● **Aim of the task**: Lines to restate from the data below: from the one containing "subtotal: 852.63 -> 1351.58" to the one containing "total: 1009.84 -> 1608.58", both included. Give them again exactly, and only them.

Data to examine Start Marker

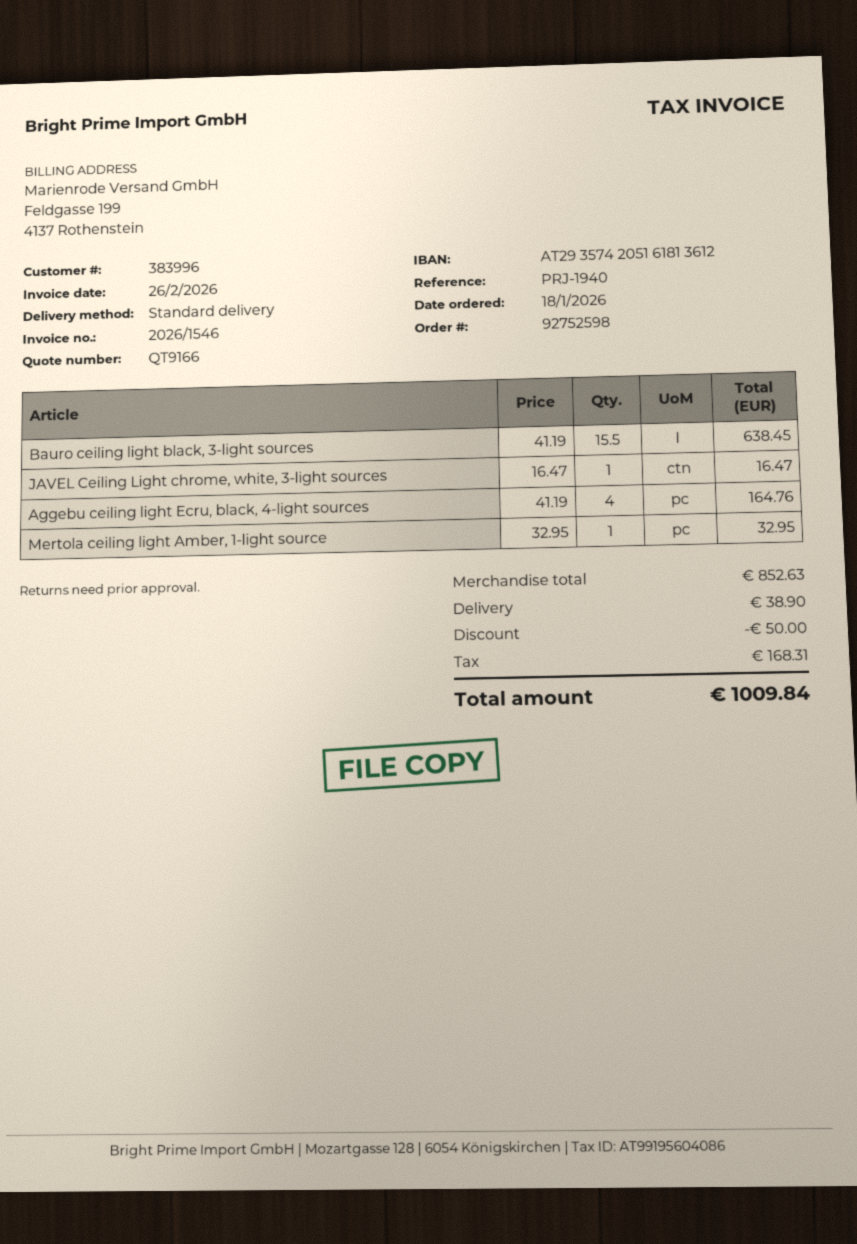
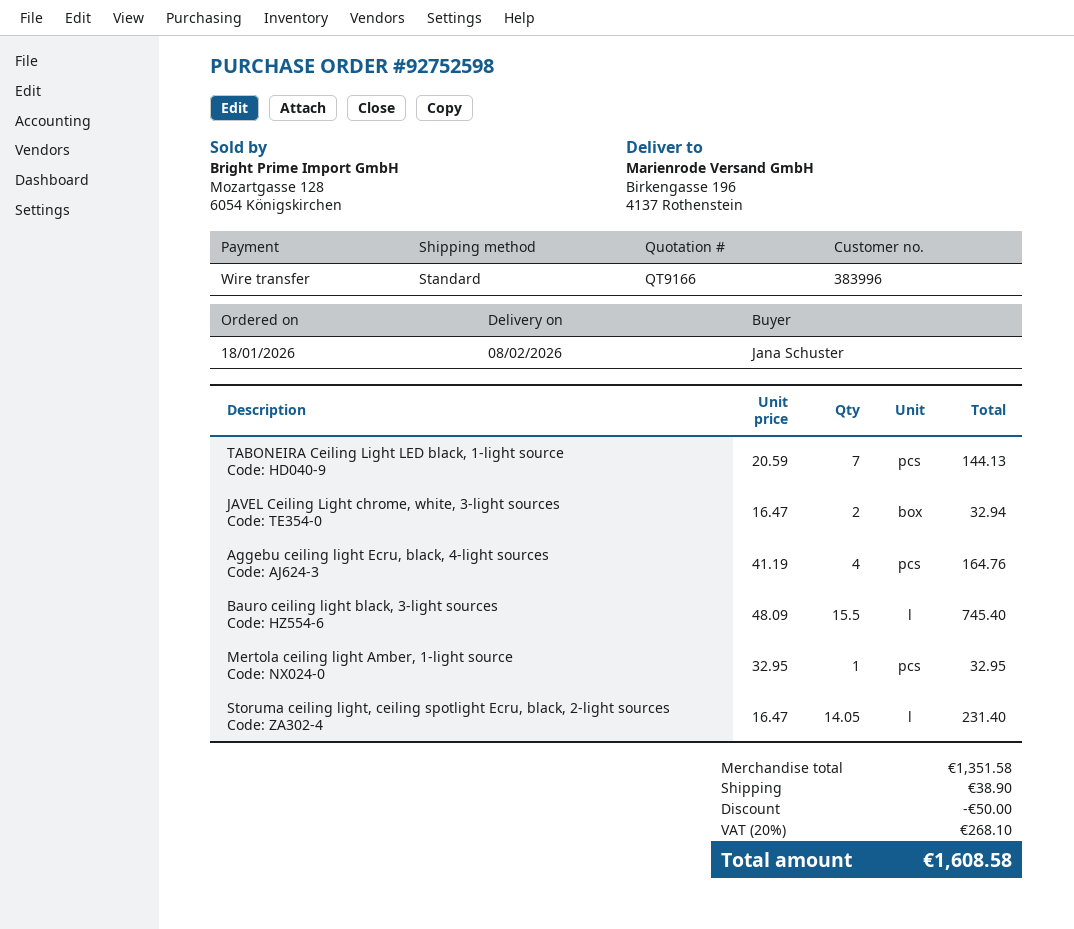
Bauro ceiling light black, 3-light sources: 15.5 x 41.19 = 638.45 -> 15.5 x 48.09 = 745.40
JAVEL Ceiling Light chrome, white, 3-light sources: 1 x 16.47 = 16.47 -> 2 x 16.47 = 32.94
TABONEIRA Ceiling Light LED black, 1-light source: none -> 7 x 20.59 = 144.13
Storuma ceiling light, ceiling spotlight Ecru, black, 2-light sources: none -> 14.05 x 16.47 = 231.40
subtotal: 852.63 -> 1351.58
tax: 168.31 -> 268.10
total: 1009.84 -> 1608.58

Data to examine End Marker
Data to examine Start Marker

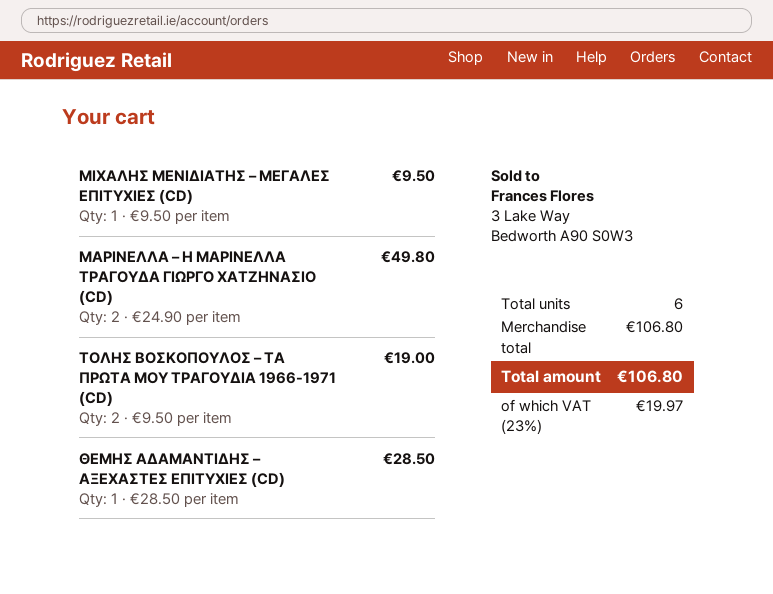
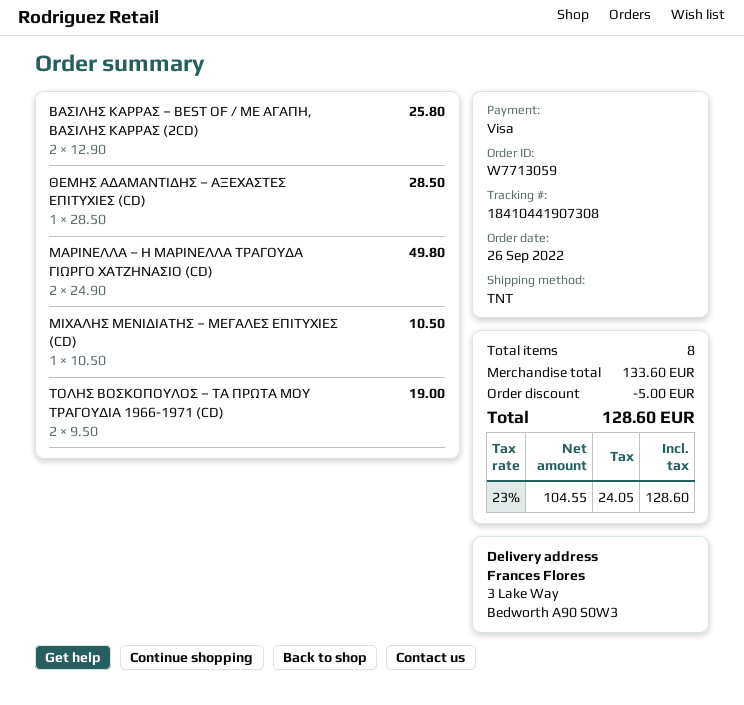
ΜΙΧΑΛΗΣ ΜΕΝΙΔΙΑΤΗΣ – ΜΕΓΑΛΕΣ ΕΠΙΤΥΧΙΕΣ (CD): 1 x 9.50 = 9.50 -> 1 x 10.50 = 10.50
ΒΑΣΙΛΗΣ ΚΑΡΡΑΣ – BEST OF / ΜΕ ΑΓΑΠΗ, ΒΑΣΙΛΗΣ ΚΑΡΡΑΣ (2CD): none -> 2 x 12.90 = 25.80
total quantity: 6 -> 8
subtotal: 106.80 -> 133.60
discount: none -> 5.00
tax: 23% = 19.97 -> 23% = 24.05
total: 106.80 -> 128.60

Data to examine End Marker
Data to examine Start Marker

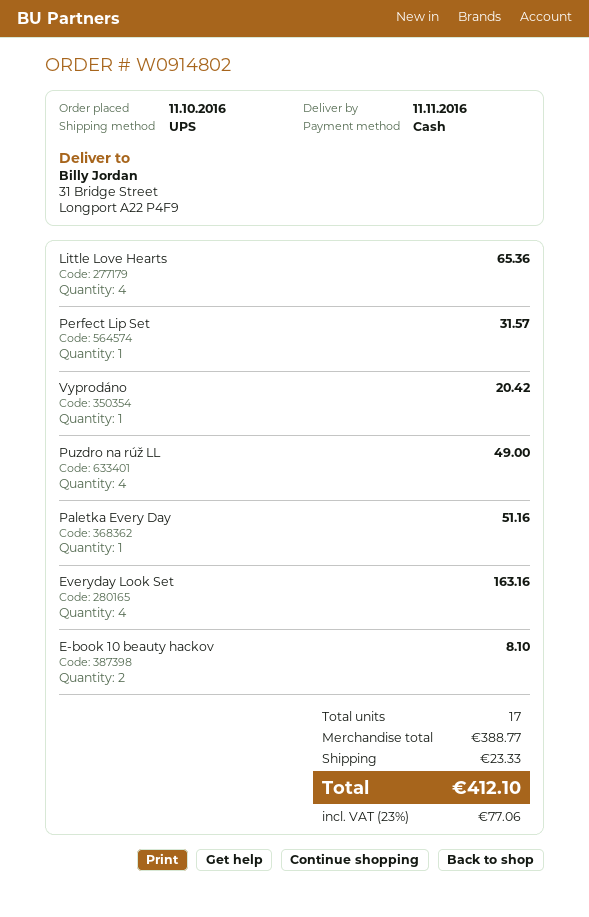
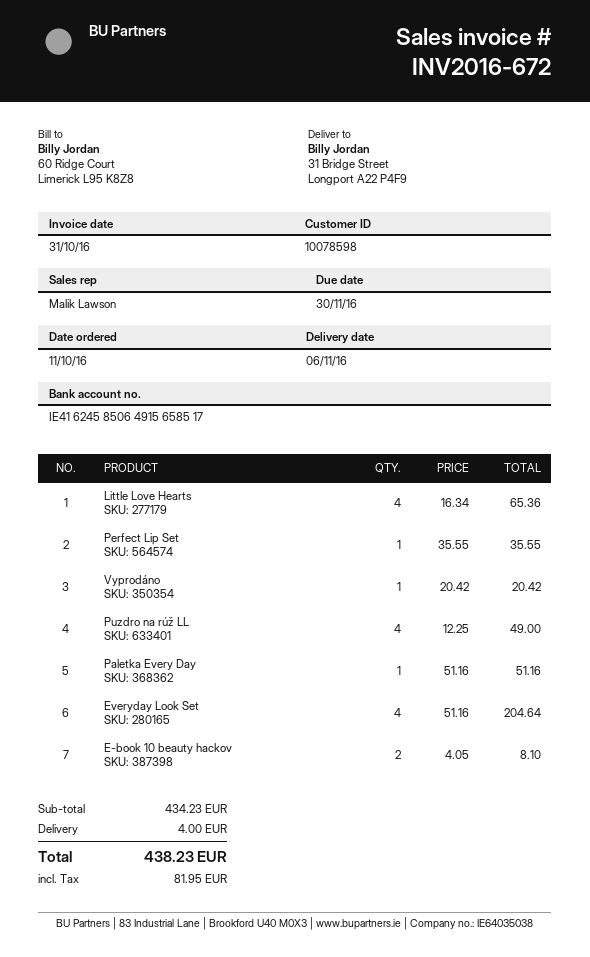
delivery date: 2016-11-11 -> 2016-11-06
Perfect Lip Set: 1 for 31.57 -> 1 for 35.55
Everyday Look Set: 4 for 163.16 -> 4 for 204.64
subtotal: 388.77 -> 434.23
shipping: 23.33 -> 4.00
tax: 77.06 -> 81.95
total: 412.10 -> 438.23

Data to examine End Marker

● **Solution to this problem**:
subtotal: 852.63 -> 1351.58
tax: 168.31 -> 268.10
total: 1009.84 -> 1608.58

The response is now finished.